Start of DATA RECORDS

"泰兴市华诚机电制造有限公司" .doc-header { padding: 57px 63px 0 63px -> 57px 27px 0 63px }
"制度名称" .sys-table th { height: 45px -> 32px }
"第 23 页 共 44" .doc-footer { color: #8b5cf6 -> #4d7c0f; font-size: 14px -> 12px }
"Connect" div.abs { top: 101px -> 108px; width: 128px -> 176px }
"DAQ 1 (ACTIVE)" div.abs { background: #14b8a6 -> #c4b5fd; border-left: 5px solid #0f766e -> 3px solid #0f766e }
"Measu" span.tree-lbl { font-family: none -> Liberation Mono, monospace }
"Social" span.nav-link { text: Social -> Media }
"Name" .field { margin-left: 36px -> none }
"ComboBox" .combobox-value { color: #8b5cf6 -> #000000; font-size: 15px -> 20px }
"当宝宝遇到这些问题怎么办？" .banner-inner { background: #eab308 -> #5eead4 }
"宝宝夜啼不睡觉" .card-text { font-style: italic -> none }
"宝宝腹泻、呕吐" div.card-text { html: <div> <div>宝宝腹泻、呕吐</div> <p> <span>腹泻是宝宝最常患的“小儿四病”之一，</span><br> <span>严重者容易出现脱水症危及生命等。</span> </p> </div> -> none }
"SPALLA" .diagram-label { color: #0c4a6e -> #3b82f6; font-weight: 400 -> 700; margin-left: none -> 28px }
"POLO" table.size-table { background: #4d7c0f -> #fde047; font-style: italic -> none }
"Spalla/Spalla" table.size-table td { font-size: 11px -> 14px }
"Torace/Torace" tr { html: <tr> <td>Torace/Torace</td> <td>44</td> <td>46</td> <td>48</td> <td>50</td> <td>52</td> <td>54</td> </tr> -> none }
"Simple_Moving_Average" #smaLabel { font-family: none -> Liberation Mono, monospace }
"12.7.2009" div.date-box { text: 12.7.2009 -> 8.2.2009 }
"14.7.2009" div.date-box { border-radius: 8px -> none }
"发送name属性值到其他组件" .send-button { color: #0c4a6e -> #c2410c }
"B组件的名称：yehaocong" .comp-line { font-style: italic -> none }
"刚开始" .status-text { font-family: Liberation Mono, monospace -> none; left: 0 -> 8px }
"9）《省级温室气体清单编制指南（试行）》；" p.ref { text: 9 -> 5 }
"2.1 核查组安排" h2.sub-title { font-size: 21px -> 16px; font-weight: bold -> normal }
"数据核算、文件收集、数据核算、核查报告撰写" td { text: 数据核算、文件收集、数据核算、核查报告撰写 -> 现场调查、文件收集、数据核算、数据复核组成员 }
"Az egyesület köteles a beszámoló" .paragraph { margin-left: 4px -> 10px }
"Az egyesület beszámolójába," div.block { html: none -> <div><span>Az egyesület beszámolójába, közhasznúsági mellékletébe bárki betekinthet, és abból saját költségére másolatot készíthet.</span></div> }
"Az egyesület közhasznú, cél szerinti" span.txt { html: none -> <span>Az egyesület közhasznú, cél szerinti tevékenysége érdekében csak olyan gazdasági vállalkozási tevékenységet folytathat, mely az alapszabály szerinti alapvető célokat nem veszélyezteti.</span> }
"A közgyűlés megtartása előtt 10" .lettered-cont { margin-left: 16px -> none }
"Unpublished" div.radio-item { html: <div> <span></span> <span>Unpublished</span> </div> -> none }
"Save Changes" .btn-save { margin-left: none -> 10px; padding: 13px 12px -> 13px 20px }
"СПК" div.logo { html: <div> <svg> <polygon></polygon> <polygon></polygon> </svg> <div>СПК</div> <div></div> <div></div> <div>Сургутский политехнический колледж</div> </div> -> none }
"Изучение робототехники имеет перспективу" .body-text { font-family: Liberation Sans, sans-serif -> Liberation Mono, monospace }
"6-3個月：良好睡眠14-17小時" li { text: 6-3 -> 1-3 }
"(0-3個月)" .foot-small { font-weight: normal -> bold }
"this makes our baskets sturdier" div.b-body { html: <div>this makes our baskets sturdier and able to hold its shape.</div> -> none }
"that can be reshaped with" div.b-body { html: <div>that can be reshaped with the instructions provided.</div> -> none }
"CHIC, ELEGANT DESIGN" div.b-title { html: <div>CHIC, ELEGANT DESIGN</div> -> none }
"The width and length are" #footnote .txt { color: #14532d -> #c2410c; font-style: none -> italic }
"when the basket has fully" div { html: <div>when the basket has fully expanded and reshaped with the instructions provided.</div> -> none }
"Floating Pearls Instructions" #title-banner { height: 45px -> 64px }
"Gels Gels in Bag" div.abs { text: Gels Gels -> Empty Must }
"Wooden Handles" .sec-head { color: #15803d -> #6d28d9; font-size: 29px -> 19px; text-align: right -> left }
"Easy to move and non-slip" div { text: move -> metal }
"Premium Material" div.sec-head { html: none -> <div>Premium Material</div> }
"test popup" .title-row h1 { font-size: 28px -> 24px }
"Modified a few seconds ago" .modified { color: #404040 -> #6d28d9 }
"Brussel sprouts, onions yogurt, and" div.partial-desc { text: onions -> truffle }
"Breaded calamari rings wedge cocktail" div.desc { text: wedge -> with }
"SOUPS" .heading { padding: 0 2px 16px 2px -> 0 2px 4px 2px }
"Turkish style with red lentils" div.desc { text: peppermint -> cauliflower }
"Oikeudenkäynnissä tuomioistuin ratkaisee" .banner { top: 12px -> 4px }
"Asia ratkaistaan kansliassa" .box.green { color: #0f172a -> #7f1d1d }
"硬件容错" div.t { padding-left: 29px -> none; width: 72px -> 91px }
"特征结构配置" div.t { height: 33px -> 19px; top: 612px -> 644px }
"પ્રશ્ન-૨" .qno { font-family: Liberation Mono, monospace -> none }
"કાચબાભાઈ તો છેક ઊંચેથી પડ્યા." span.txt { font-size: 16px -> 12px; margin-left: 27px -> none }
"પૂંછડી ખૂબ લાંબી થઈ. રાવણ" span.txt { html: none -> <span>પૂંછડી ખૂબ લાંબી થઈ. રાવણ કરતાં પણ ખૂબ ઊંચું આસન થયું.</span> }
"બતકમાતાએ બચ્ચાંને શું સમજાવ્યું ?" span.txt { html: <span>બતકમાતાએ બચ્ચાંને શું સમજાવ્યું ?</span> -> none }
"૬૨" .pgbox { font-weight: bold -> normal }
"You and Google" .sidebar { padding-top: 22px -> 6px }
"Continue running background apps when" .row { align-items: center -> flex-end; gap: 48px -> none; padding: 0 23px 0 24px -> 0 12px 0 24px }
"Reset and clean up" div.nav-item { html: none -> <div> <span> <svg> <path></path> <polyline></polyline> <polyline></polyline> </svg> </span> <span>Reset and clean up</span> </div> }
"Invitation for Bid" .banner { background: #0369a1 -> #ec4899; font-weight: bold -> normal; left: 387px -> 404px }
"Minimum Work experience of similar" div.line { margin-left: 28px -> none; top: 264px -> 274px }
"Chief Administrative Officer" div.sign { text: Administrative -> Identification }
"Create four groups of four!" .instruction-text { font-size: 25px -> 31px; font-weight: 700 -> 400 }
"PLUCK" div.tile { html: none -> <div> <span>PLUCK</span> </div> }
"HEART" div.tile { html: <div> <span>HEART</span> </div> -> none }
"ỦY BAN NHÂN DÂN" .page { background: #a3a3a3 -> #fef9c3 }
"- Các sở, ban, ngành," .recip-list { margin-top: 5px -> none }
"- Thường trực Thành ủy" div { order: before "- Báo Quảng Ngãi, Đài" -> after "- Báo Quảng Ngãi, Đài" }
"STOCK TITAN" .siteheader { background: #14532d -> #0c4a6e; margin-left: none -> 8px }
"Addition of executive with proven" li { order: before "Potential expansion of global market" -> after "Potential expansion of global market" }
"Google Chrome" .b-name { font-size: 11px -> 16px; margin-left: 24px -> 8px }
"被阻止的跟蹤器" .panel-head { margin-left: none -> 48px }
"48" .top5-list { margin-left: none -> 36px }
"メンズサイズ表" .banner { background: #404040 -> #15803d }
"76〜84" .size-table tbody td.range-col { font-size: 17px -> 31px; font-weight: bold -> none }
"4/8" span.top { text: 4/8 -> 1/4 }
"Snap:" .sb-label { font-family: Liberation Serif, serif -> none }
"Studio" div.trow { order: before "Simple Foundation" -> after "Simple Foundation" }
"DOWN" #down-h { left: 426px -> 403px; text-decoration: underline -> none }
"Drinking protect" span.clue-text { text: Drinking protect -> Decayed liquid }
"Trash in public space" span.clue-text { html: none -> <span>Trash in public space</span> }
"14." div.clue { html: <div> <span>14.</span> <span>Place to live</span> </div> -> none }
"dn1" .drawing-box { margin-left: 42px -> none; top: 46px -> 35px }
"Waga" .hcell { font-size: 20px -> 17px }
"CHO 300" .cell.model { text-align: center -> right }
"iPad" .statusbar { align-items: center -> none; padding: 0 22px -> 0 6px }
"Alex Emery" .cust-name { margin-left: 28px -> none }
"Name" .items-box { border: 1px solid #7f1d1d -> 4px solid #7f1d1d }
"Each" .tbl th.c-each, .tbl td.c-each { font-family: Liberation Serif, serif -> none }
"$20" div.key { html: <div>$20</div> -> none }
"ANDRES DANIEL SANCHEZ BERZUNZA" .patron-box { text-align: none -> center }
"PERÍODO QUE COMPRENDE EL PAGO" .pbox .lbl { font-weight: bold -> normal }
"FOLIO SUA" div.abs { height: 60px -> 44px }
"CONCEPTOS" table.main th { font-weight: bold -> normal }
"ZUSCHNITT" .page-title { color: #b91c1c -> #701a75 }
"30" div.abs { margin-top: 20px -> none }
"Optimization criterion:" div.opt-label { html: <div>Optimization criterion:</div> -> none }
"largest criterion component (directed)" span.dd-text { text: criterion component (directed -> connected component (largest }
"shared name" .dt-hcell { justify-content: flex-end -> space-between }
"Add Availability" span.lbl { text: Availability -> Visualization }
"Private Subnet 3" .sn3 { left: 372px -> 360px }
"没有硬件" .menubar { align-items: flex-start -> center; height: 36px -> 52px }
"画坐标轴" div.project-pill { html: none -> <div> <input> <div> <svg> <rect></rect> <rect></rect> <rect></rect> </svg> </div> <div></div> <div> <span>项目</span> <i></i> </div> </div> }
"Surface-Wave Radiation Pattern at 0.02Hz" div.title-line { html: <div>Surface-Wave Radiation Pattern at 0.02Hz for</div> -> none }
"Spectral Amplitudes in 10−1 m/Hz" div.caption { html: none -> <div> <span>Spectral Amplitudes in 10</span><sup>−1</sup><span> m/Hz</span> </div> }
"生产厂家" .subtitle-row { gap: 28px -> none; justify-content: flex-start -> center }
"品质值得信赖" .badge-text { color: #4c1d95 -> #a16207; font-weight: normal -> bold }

End of DATA RECORDS

TASK OBJECTIVE:
Every line above that carries the string "family" should be copied.

RESPONSE TO THIS TASK:
"Measu" span.tree-lbl { font-family: none -> Liberation Mono, monospace }
"Simple_Moving_Average" #smaLabel { font-family: none -> Liberation Mono, monospace }
"刚开始" .status-text { font-family: Liberation Mono, monospace -> none; left: 0 -> 8px }
"Изучение робототехники имеет перспективу" .body-text { font-family: Liberation Sans, sans-serif -> Liberation Mono, monospace }
"પ્રશ્ન-૨" .qno { font-family: Liberation Mono, monospace -> none }
"Snap:" .sb-label { font-family: Liberation Serif, serif -> none }
"Each" .tbl th.c-each, .tbl td.c-each { font-family: Liberation Serif, serif -> none }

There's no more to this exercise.